March 30th marks the end of the North American Neon Lights run before Demi heads to Brazil and then down South America. There's a lot left for this young woman who can't seem to shake illness, but if anyone's going to give it her all in times of trouble, it's Demi Lovato. From what I feel lucky enough to be able to tell, it would take more than a respiratory infection to keep her from spreading her message of self-love and positivity while belting out a few catchy singles.
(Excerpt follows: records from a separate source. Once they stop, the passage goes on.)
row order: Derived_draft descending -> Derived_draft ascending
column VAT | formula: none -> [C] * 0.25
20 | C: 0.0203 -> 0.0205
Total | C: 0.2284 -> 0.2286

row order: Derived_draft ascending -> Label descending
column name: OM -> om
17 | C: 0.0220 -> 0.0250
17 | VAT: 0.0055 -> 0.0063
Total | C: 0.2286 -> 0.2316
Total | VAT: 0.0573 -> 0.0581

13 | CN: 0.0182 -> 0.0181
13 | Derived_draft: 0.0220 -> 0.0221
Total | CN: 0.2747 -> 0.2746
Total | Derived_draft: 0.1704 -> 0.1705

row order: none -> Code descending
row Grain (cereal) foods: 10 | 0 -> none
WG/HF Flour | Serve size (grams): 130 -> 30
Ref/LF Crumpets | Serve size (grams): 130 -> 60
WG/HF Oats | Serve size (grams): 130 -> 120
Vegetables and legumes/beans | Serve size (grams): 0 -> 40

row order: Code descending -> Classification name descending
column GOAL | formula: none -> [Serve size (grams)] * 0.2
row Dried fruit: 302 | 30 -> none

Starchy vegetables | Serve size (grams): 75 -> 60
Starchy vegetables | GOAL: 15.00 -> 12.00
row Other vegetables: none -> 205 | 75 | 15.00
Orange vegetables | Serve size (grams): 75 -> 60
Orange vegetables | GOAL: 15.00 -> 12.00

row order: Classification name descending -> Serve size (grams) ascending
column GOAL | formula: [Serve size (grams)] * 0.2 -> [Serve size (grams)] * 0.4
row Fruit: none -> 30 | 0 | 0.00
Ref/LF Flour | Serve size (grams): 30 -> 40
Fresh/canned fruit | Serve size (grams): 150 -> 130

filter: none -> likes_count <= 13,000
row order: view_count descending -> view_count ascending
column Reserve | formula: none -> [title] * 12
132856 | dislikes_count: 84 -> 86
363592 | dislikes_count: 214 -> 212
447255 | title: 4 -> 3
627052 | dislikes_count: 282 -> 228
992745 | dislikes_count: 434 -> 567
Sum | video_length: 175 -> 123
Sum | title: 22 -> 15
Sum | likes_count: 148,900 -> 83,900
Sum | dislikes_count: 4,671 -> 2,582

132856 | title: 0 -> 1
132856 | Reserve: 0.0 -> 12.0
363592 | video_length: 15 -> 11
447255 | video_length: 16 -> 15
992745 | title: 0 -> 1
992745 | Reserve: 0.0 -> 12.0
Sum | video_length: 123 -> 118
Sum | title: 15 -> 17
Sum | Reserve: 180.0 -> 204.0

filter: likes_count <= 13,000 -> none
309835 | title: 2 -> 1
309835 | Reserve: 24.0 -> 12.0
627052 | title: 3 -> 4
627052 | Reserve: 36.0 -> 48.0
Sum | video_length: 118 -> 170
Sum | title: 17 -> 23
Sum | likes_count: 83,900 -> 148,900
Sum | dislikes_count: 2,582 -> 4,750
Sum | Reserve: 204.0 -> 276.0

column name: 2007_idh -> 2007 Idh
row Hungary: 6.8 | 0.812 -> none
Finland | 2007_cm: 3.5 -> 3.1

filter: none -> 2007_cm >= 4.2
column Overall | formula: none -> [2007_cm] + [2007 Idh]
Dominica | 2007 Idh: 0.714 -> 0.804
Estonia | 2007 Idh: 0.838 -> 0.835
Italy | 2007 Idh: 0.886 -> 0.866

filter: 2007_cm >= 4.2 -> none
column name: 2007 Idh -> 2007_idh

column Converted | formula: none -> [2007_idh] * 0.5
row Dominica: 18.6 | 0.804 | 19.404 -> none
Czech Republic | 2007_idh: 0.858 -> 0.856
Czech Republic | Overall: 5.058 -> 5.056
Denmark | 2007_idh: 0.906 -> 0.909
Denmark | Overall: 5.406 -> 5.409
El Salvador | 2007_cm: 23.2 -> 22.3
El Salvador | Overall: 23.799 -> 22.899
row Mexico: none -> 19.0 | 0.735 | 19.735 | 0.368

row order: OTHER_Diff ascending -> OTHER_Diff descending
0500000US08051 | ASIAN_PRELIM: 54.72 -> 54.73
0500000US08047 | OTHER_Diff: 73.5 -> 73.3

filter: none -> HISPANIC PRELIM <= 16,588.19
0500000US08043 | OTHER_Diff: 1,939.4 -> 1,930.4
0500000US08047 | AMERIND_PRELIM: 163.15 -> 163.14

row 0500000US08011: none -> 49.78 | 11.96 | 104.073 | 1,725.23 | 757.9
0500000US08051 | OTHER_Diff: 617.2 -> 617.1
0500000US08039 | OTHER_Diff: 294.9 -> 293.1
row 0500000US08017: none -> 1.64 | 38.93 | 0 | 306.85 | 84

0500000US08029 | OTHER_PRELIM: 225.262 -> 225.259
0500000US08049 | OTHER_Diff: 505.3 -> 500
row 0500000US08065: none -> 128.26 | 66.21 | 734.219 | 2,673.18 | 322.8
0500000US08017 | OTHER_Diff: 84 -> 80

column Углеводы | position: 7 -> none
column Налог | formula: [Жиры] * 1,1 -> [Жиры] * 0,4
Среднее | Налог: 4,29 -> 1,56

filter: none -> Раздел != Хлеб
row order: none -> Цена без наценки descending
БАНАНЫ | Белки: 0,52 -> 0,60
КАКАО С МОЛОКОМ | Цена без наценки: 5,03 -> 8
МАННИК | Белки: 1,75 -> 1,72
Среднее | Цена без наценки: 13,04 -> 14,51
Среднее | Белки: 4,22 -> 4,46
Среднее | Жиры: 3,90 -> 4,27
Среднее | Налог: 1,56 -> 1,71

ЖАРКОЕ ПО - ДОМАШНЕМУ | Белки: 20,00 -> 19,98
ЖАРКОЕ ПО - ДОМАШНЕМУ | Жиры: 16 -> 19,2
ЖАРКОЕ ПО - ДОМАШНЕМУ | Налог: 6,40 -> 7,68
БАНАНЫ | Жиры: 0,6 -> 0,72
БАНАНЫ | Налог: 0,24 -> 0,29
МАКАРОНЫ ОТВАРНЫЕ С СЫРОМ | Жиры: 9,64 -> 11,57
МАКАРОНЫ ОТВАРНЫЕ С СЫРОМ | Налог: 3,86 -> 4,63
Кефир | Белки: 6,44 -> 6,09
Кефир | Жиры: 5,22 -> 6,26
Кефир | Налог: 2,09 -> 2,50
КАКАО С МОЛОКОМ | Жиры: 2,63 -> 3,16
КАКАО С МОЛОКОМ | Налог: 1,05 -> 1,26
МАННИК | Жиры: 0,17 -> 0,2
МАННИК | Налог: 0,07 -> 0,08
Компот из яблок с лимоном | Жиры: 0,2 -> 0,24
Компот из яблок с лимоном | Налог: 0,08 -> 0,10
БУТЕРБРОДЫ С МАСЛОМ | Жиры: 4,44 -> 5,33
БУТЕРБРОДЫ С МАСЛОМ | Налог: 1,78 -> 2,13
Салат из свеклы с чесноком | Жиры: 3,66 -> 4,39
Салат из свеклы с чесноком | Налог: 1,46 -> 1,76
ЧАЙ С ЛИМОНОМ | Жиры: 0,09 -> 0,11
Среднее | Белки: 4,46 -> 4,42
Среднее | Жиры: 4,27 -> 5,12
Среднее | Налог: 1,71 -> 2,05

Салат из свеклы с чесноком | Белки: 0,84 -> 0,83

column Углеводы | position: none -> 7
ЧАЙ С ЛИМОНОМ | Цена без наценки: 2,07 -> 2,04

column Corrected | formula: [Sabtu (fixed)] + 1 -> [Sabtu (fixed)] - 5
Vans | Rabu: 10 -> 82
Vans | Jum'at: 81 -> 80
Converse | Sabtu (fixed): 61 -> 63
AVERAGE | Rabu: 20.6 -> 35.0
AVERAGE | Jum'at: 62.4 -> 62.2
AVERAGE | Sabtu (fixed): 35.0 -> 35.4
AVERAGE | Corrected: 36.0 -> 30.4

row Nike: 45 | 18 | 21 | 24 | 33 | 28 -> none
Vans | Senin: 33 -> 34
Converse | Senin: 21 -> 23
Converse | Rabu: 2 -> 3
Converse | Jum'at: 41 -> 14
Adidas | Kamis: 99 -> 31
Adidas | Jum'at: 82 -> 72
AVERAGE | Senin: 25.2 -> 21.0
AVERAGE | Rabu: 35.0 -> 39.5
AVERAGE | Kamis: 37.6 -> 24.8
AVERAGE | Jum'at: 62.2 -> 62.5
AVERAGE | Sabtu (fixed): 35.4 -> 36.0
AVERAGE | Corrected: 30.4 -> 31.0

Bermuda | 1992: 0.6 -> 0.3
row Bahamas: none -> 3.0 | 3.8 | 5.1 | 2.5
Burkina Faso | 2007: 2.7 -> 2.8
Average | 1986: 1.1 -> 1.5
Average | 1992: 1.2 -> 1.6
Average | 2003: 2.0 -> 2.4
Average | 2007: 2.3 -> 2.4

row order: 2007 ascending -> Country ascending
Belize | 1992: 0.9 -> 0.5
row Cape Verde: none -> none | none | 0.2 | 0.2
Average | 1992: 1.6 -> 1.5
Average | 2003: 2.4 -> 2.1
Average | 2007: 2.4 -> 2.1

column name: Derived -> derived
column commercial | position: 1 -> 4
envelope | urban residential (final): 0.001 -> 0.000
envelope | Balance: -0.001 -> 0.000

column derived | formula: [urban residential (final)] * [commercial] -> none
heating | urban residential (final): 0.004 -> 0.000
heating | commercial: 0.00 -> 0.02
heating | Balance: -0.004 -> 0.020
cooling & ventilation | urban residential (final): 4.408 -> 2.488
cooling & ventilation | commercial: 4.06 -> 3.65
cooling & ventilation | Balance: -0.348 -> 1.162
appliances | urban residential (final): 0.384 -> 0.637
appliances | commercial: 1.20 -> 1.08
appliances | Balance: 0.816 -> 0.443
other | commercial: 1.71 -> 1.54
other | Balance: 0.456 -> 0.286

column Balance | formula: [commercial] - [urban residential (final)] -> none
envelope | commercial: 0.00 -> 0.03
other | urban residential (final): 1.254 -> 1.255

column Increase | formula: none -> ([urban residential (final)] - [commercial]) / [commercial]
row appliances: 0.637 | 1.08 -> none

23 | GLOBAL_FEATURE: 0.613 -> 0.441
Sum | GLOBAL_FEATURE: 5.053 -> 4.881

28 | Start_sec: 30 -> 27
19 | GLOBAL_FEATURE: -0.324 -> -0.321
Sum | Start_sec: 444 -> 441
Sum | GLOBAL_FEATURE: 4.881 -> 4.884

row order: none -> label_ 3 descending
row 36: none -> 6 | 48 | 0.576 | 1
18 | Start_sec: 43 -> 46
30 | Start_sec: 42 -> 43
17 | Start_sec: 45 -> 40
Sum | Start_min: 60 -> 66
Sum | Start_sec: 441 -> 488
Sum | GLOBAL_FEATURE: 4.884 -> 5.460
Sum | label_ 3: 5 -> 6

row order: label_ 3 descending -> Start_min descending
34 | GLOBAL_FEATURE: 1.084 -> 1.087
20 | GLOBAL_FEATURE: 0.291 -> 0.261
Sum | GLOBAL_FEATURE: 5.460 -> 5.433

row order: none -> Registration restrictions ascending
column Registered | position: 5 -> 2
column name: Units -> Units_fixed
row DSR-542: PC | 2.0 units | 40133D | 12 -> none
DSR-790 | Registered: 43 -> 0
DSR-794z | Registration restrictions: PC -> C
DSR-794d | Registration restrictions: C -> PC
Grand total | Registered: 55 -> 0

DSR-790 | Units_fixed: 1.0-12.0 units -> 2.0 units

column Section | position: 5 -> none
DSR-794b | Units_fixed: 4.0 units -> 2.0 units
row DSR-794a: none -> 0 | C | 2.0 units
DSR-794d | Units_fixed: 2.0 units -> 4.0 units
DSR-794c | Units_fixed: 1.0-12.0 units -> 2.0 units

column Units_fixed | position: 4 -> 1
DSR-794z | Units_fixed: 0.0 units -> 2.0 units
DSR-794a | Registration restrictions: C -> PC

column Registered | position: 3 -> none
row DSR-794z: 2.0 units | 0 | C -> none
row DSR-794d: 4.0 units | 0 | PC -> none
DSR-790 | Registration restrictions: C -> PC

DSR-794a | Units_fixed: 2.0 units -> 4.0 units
Demi Lovato's got the weight of not only millions of fans, but herself on her shoulders, and she's still managed to evolve into a graceful rockstar. Take note, budding superstars of the world. You can try to run from your past, but including a clip from the Disney Channel movie that turned you into a star is a sweet nod to the fans who've stuck by you from the beginning, the place - for better or worse - that it all began, and the journey that it took to get where you're standing today. And it certainly seems like a pretty wonderful, well-deserved place to be.